I have configured NAT using a Cisco router. The following commands are used:

ip nat outside

ip nat inside

ip nat inside source static x.x.x.x y.y.y.y

The results:

1. The outside hosts can communicate with the inside hosts by specifying the inside global addresses as destination, no problem.

2. The inside hosts can access the outside hosts (outside local == outside global); the outside hosts see the connection to be from the inside global addresses, no problem.

3. The inside hosts cannot access themselves (the same server or another server in the segment) by specifying the outside global addresses as destination.
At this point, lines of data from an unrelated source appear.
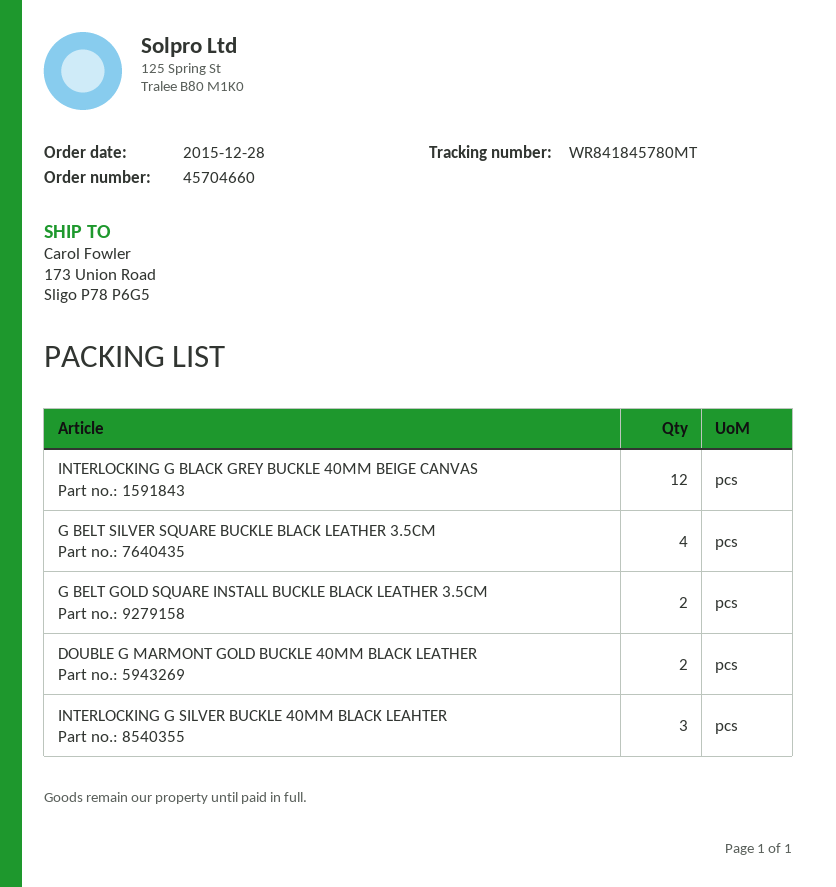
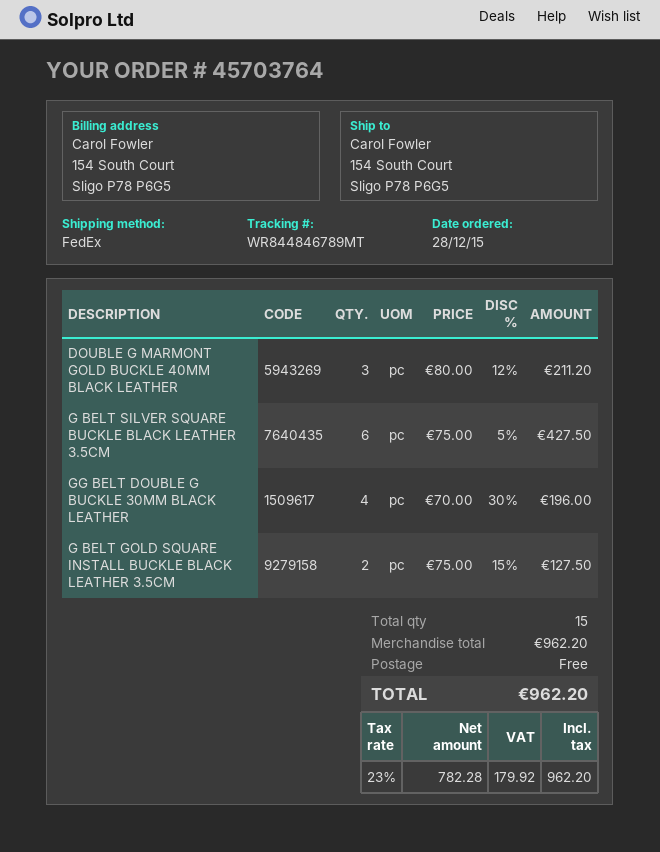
order number: 45704660 -> 45703764
tracking number: WR841845780MT -> WR844846789MT
ship to: 173 Union Road, Sligo P78 P6G5 -> 154 South Court, Sligo P78 P6G5
INTERLOCKING G BLACK GREY BUCKLE 40MM BEIGE CANVAS: 12 -> none
G BELT SILVER SQUARE BUCKLE BLACK LEATHER 3.5CM: 4 -> 6
DOUBLE G MARMONT GOLD BUCKLE 40MM BLACK LEATHER: 2 -> 3
INTERLOCKING G SILVER BUCKLE 40MM BLACK LEAHTER: 3 -> none
GG BELT DOUBLE G BUCKLE 30MM BLACK LEATHER: none -> 4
Is there a way to allow 3 above?

ktwaddell · ‎10-12-2009

So if I'm reading this right, you want to be able to connect from the inside to other devices on the inside, but using the global ip address?

ct_yau · ‎10-12-2009

>> So if I'm reading this right, you want to be able to connect from the inside to other devices on the inside, but using the global ip address?

Yes.

ktwaddell · ‎10-12-2009

>> So if I'm reading this right, you want to be able to connect from the inside to other devices on the inside, but using the global ip address?

Yes.

I have never tried such a thing when all you have to do is use the inside address.

Check your routing and ACL's is correct and check logs to see anything gets logged when you're trying it out.